Call your permutations almost decreasing. For each almost decreasing permutation $\pi$ let $U(\pi) =$ $\{i:\pi(i+1)=\pi(i)+1\} \subseteq \{1,2,\dots,n-1\}$; $U(\pi)$ is the set of indices at which $\pi$ is about to increase. Clearly $U(\pi)$ is uniquely determined by $\pi$. In other words, $U$ is a function from $D$, the set of almost decreasing permutations, to $\wp(I)$, where $I=\{1,\dots,n-1\}$; clearly $\wp(I)$ has cardinality $2^{n-1}$, so to finish the proof you ‘just’ have to show that $U$ is actually a bijection.

The easier part is showing that $U$ is a surjection. Suppose, for example, that $n=5$ and $V = \{1,3,4\}$. To find a $\pi\in D$ such that $U(\pi)=V$, start with the descending permutation $(54321)$. We want $\pi$ to increase from index $1$ to index $2$, and also from index $3$ through index $5$; this suggests simply reversing the segment consisting of positions $1$ and $2$ and the segment consisting of positions $3$ through $5$ to get $\pi=(45123)$. A quick check shows that indeed $U(\pi)=V$. What you need to do is generalize from this example; this shouldn’t be too hard to do.

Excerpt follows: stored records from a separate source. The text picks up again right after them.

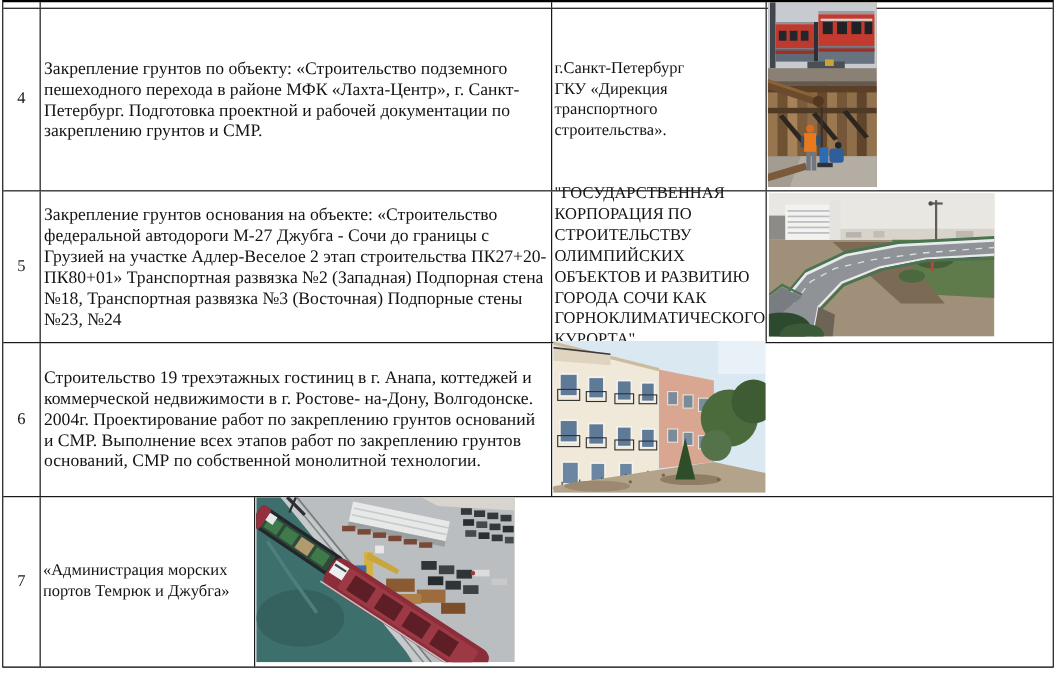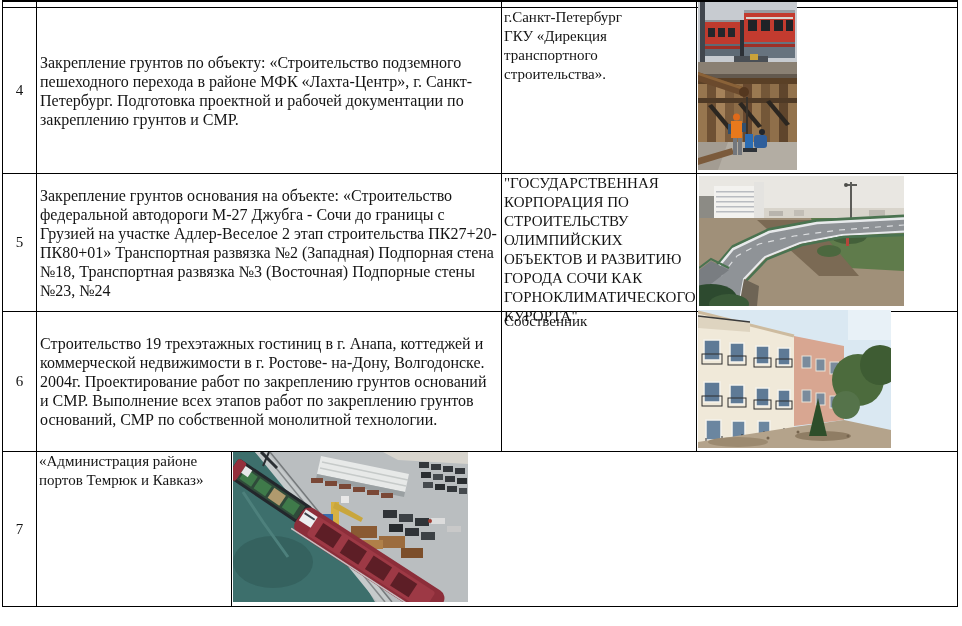--- a/index.html
+++ b/index.html
@@ -12,7 +12,7 @@
   .cell{box-sizing:border-box;border-right:1px solid #000;overflow:visible;}
   .c1{width:34px;display:flex;align-items:center;justify-content:center;font-size:15px;}
   .c2{width:465px;display:flex;align-items:center;padding:0 3px;font-size:16px;line-height:19px;}
-  .c3{width:195px;display:flex;align-items:flex-start;padding:0 2px;font-size:15px;line-height:19px;white-space:pre-line;}
+  .c3{width:195px;display:flex;align-items:center;padding:0 2px;font-size:15px;line-height:19px;white-space:pre-line;}
   .c4{width:260px;border-right:none;position:relative;}
   .r-sliver{height:5px;}
   .r4{height:165px;}

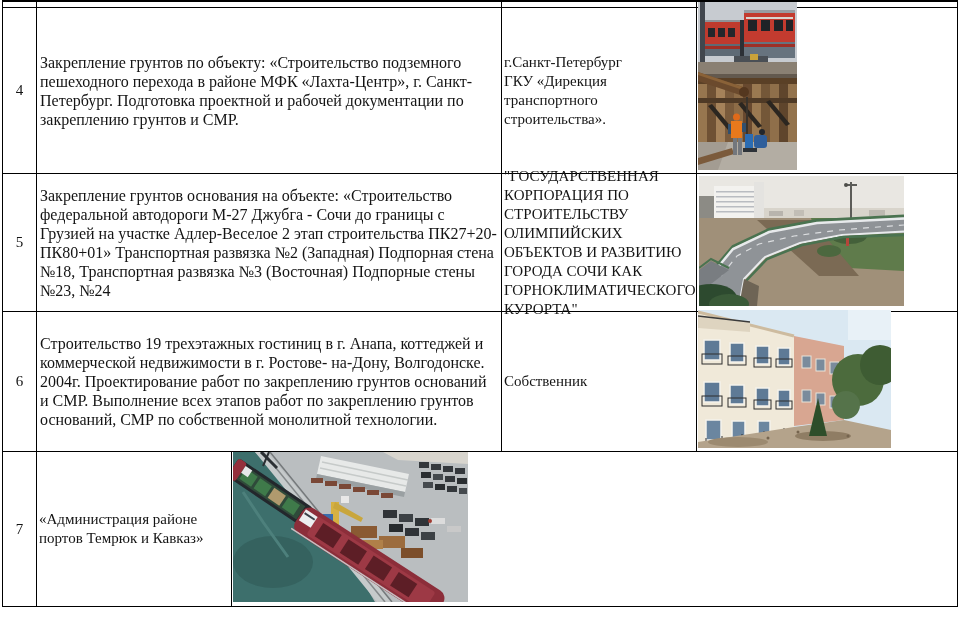--- a/index.html
+++ b/index.html
@@ -181,9 +181,6 @@
       <div class="cell c2">
         <span>Строительство 19 трехэтажных гостиниц в г. Анапа, коттеджей и коммерческой недвижимости в г. Ростове- на-Дону, Волгодонске. 2004г. Проектирование работ по закреплению грунтов оснований и СМР. Выполнение всех этапов работ по закреплению грунтов оснований, СМР по собственной монолитной технологии.</span>
       </div>
-      <div class="cell c3">
-        <span>Собственник</span>
-      </div>
       <div class="cell c4">
         <svg class="photo ph6" width="193" height="138" viewBox="0 0 193 138">
           <rect width="193" height="138" fill="#dae8f2"></rect>

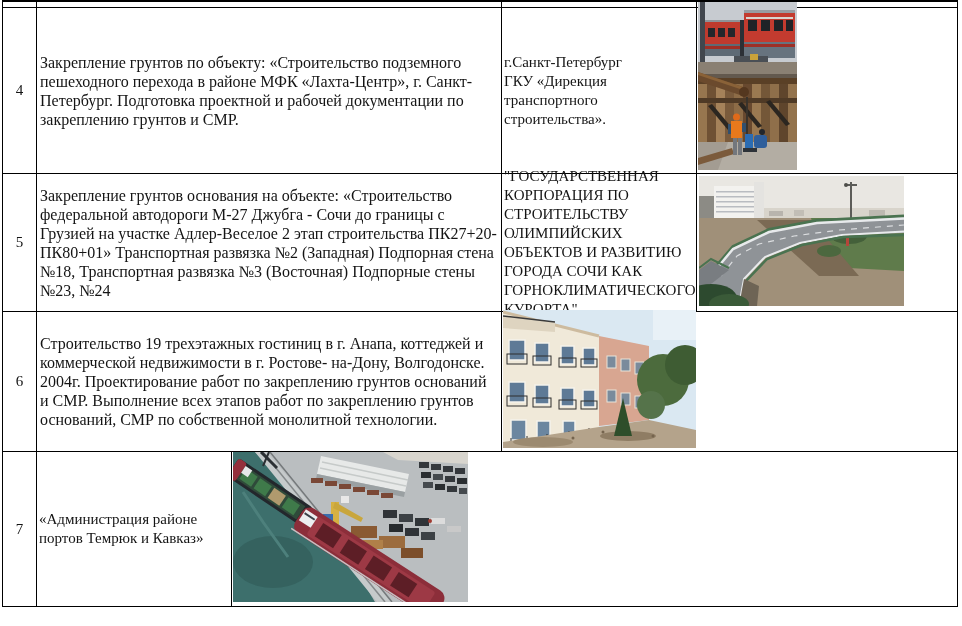--- a/index.html
+++ b/index.html
@@ -247,7 +247,7 @@
         <span>7</span>
       </div>
       <div class="cell c3">
-        <span>«Администрация районе портов Темрюк и Кавказ»</span>
+        <span>«Администрация морских портов Темрюк и Джубга»</span>
       </div>
       <div class="cell c4">
         <svg class="photo ph7" width="235" height="150" viewBox="0 0 235 150">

The harder part is showing that $U$ is injective, i.e., that if $\pi$ and $\varphi$ are almost descending permutations, and $U(\pi)=U(\varphi)$, then $\pi=\varphi$.

Hint: Given a set $V\subseteq I$ and a $\pi \in D$ such that $U(\pi)=V$, let $m = \min (I \setminus V)$, and show that the first $m$ elements of $\pi$ must be the same as the first $m$ elements of the descending permutation $(n\dots 21)$, but in the opposite order. (What happens if $I \setminus V = \varnothing$?)

This won't give you the complete argument, but it’s a good start.